Rotator cuff injuries are common among Major League pitchers. The human body can only take so much. It has its limits. Throwing pitches challenges those limits on a regular basis. While a lot of attention tends to focus on the elbow, in particular ulnar collateral ligament damage, other parts of the body also suffer significant injuries as well.
First, what is a rotator cuff anyways? The simple answer is that it consists of a group of muscles linking the chest and the arm and serve as stabilizers to the shoulder socket after a drastic movement. Think of them as anti-lock brakes for a pitching arm. They consist of the supraspinatus, infraspinatus, subscapular, and teres minor muscles. Rotator cuffs also rely on the muscles in the shoulder blade.
In general, risk factors for rotator cuff injuries include age, occupation, and fa,ily history.
A dull pain deep in the shoulder, loss of sleep due to discomfort when applying pressure to injured shoulder, arm weakness.

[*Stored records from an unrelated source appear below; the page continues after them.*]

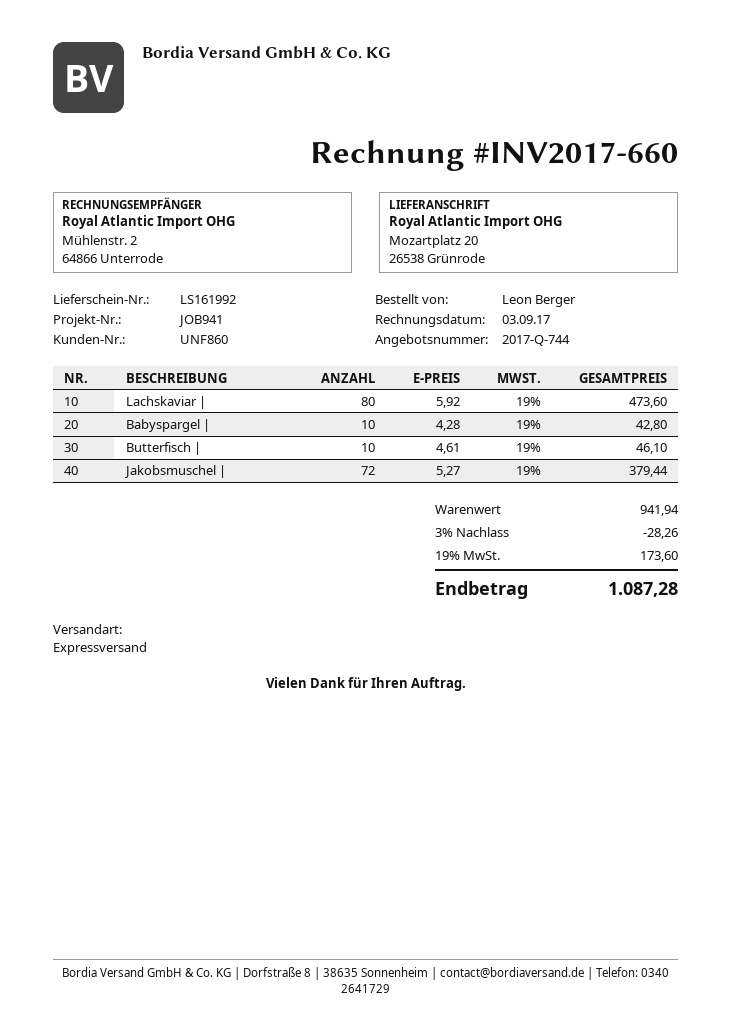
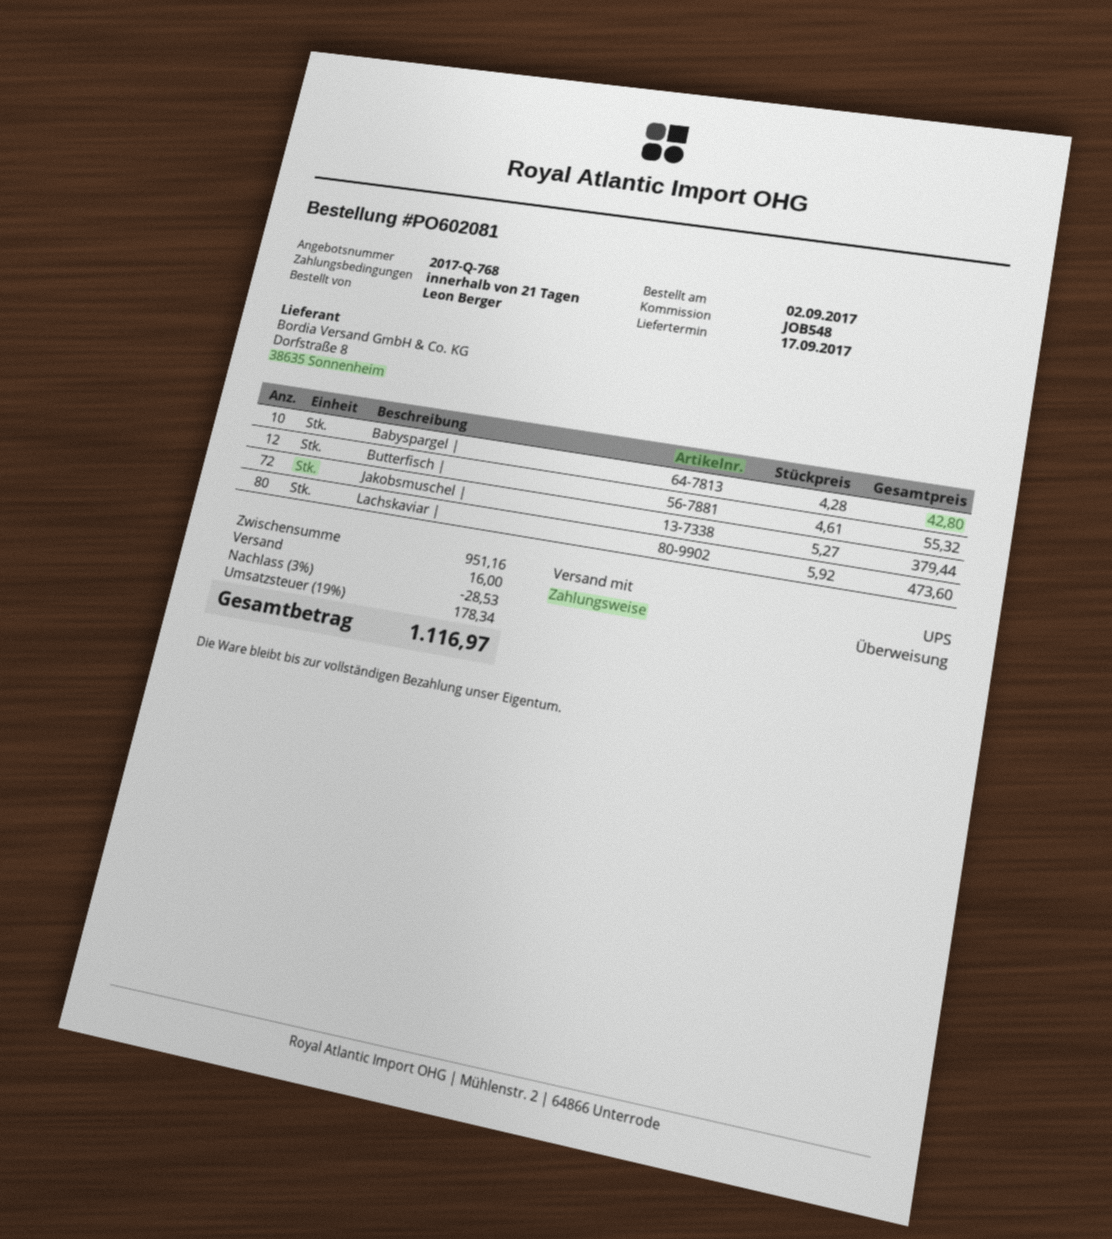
quote number: 2017-Q-744 -> 2017-Q-768
reference: JOB941 -> JOB548
shipping method: express -> UPS
Butterfisch |: 10 x 4.61 = 46.10 -> 12 x 4.61 = 55.32
subtotal: 941.94 -> 951.16
discount: 3% = 28.26 -> 3% = 28.53
shipping: none -> 16.00
tax: 19% = 173.60 -> 19% = 178.34
total: 1087.28 -> 1116.97

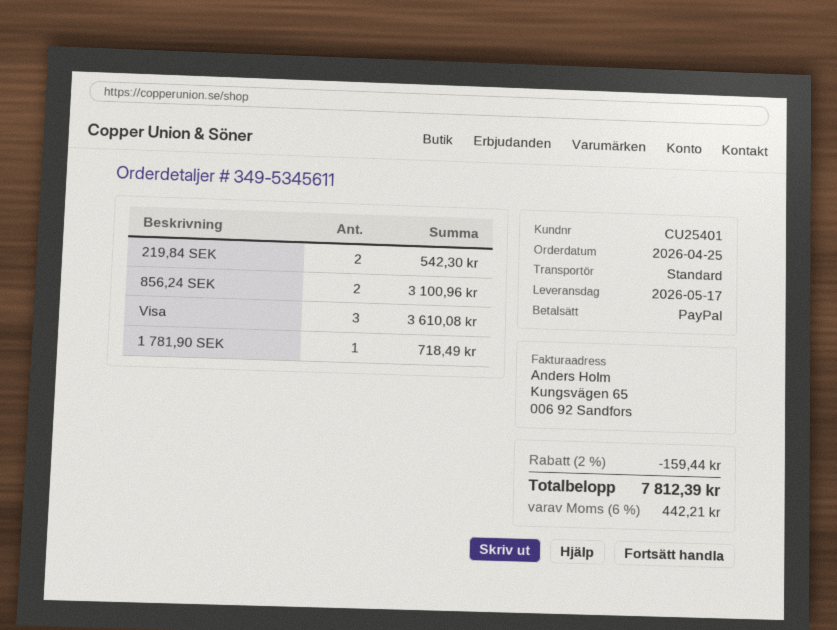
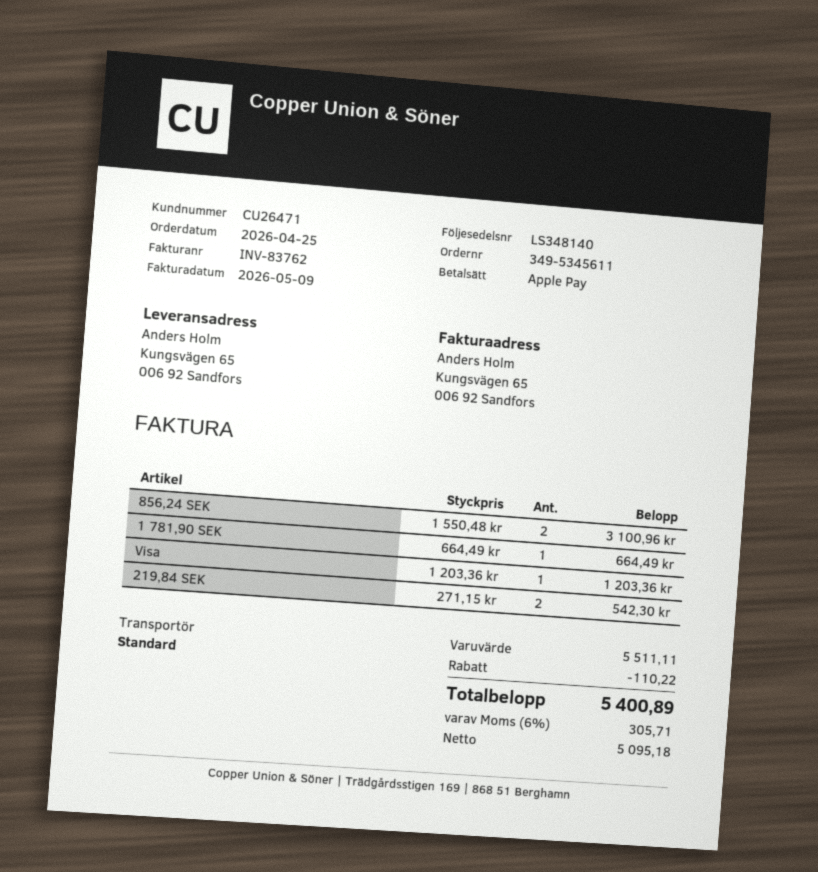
customer number: CU25401 -> CU26471
payment method: PayPal -> Apple Pay
Visa: 3 for 3610.08 -> 1 for 1203.36
1 781,90 SEK: 1 for 718.49 -> 1 for 664.49
discount: 159.44 -> 110.22
tax: 6% = 442.21 -> 6% = 305.71
total: 7812.39 -> 5400.89

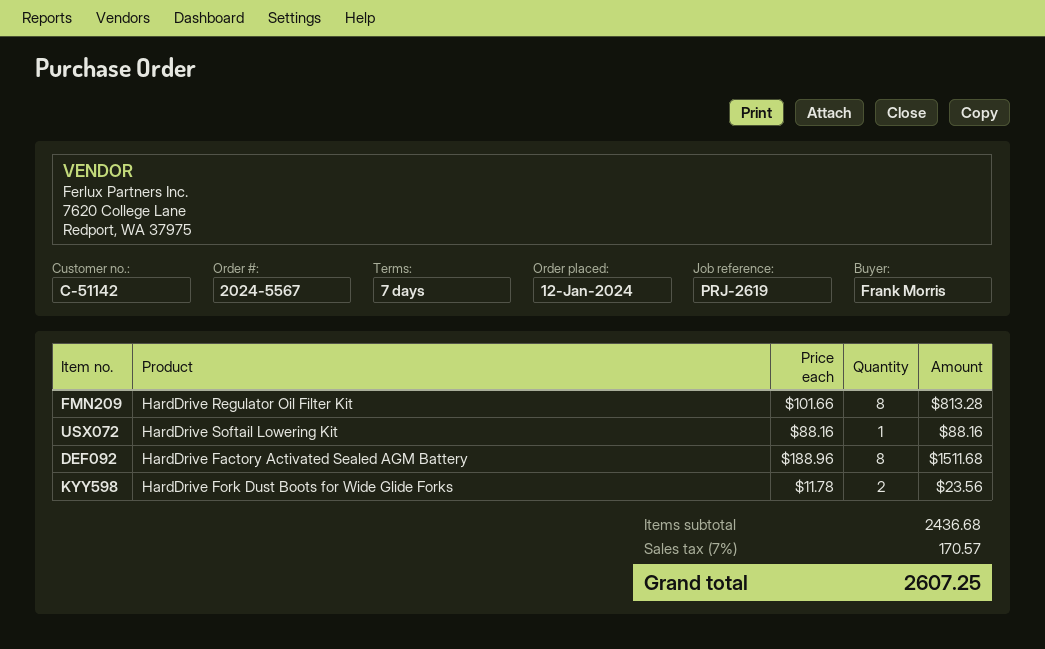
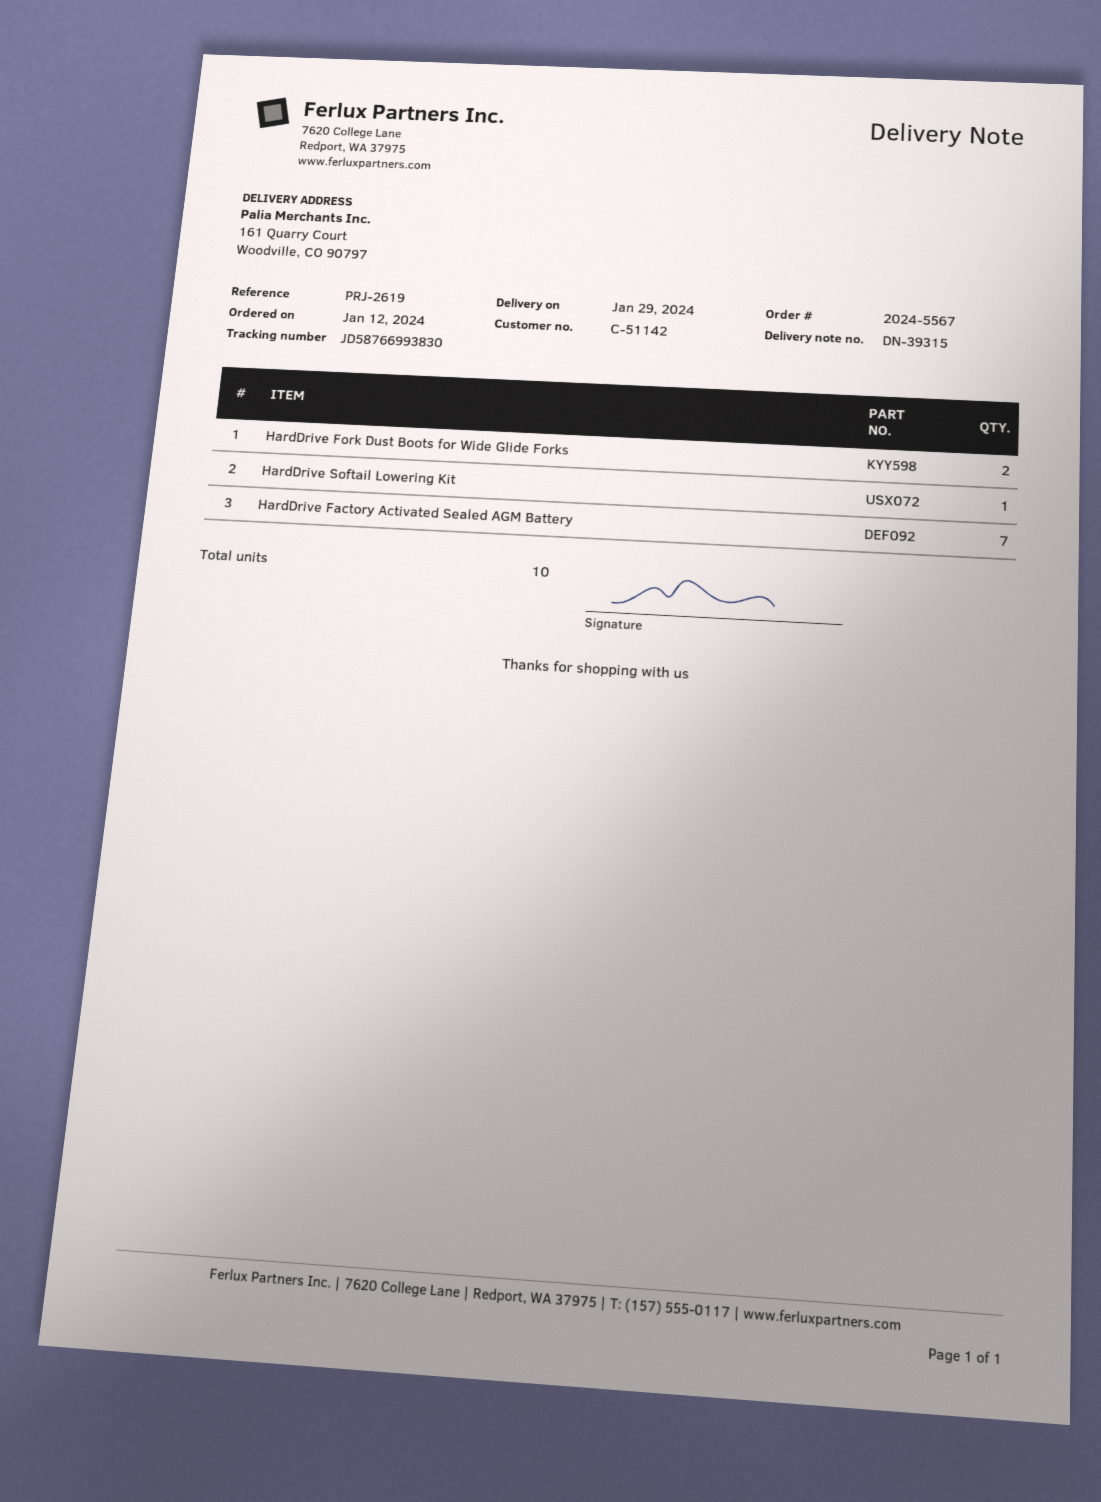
HardDrive Regulator Oil Filter Kit: 8 -> none
HardDrive Factory Activated Sealed AGM Battery: 8 -> 7

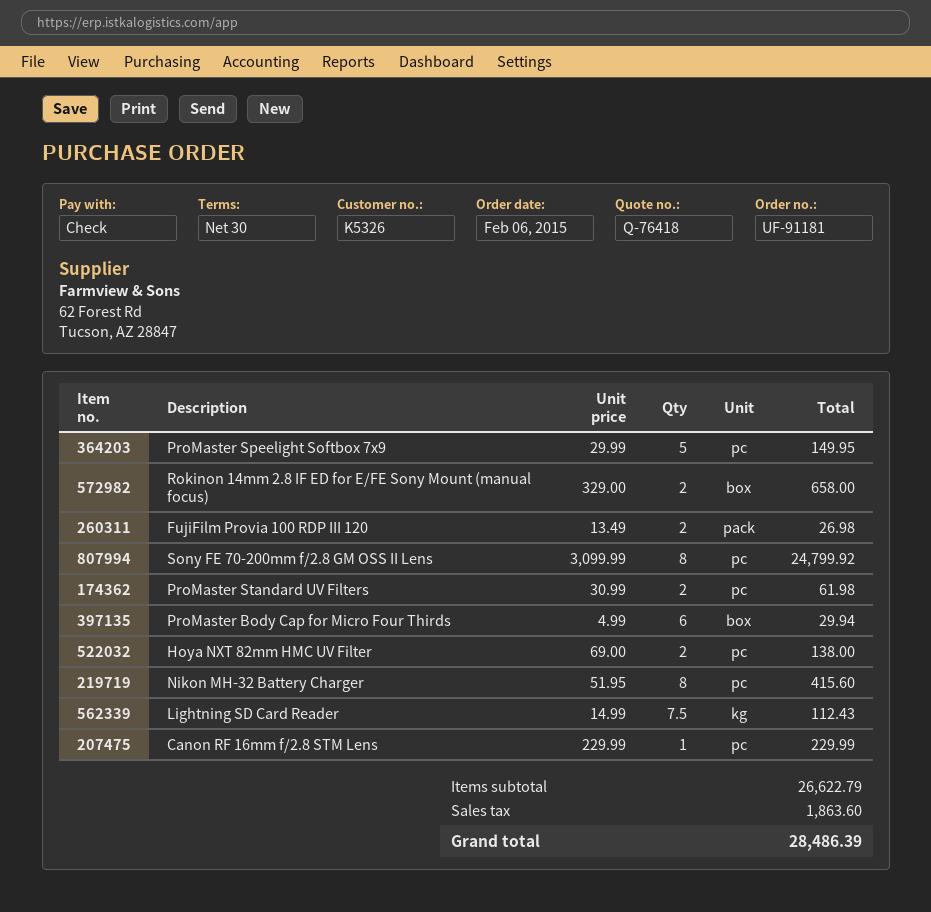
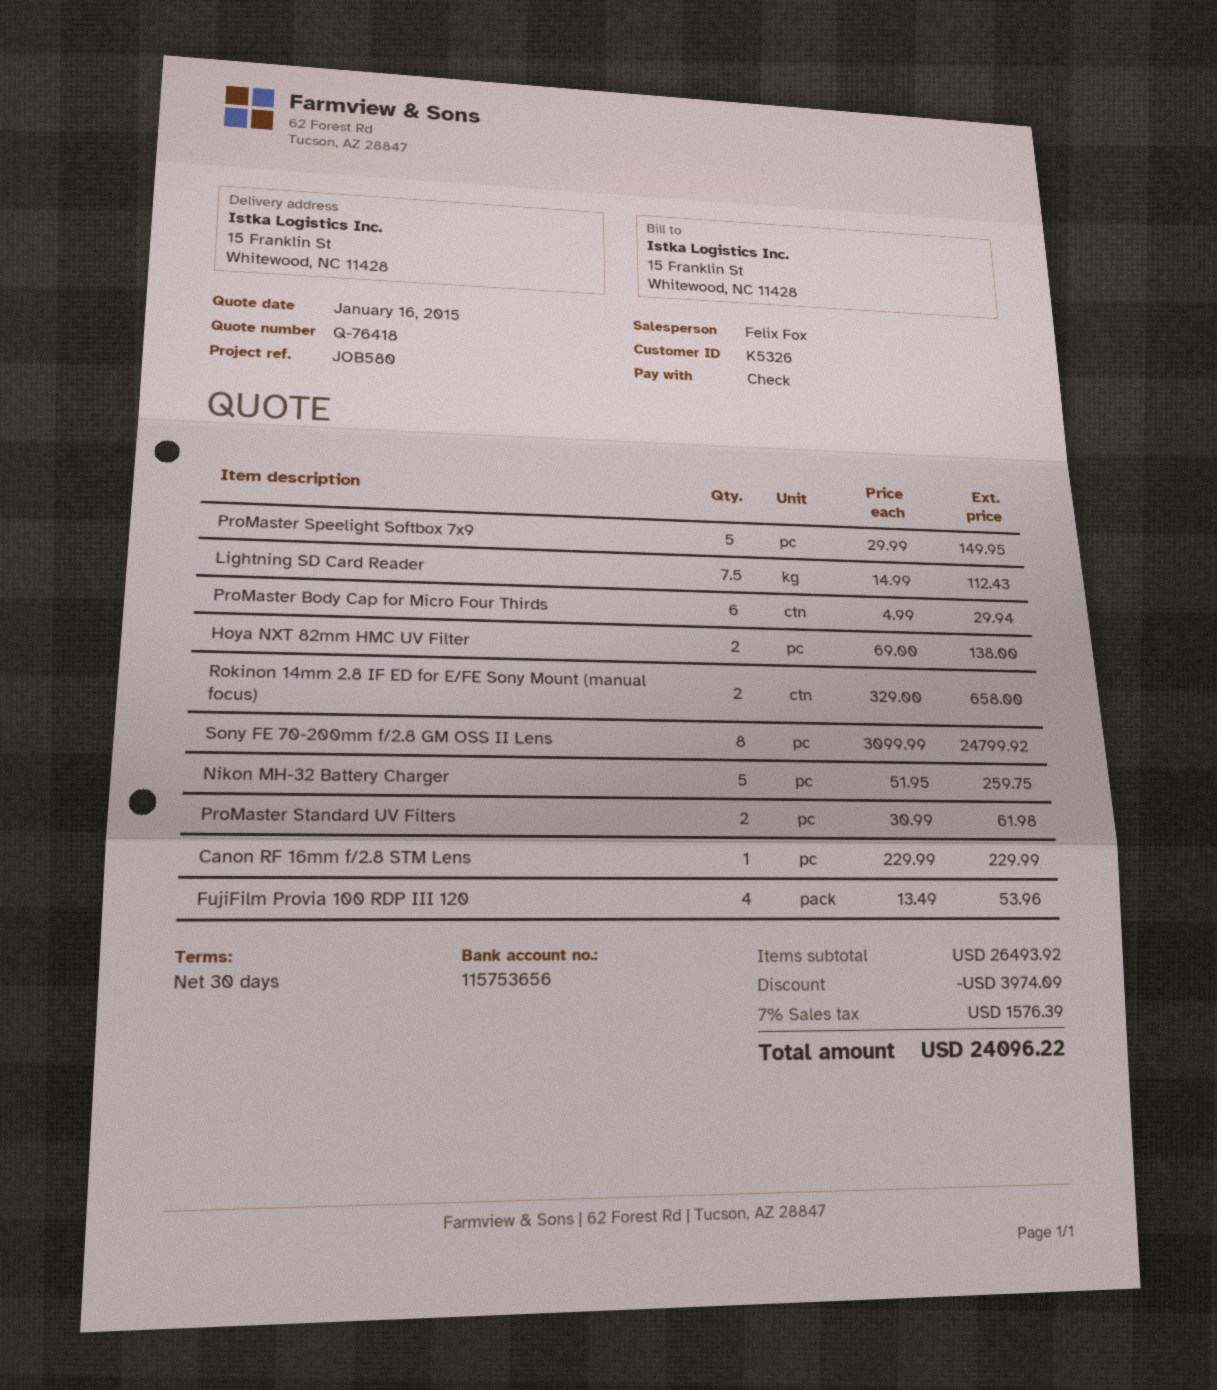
FujiFilm Provia 100 RDP III 120: 2 x 13.49 = 26.98 -> 4 x 13.49 = 53.96
Nikon MH-32 Battery Charger: 8 x 51.95 = 415.60 -> 5 x 51.95 = 259.75
subtotal: 26622.79 -> 26493.92
discount: none -> 3974.09
tax: 1863.60 -> 1576.39
total: 28486.39 -> 24096.22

A physical exam is the most common form of diagnosis. The doctor will put pressure on the shoulder, test arm movement, and arm strength. In some cases, x-rays, ultrasounds, and magnetic resonance imaging (MRI) are used to determine the severity of the injury.
Normally, rehab from a rotator cuff injury consists of a moderately lengthy period of rest, aka “shutting it down.” Pain relief injections are sometimes used. More serious injuries require surgery including arthroscopic tendon repair, open tendon repair, tendon transfer, or shoulder replacement.
After healing completely and the shoulder begins to show improvement, strength exercises for the rotator cuff as well as scapular muscles begin. Next stage includes a light throwing program. If able to throw, the pitcher moves into the bullpen followed by simulated games and rehab starts.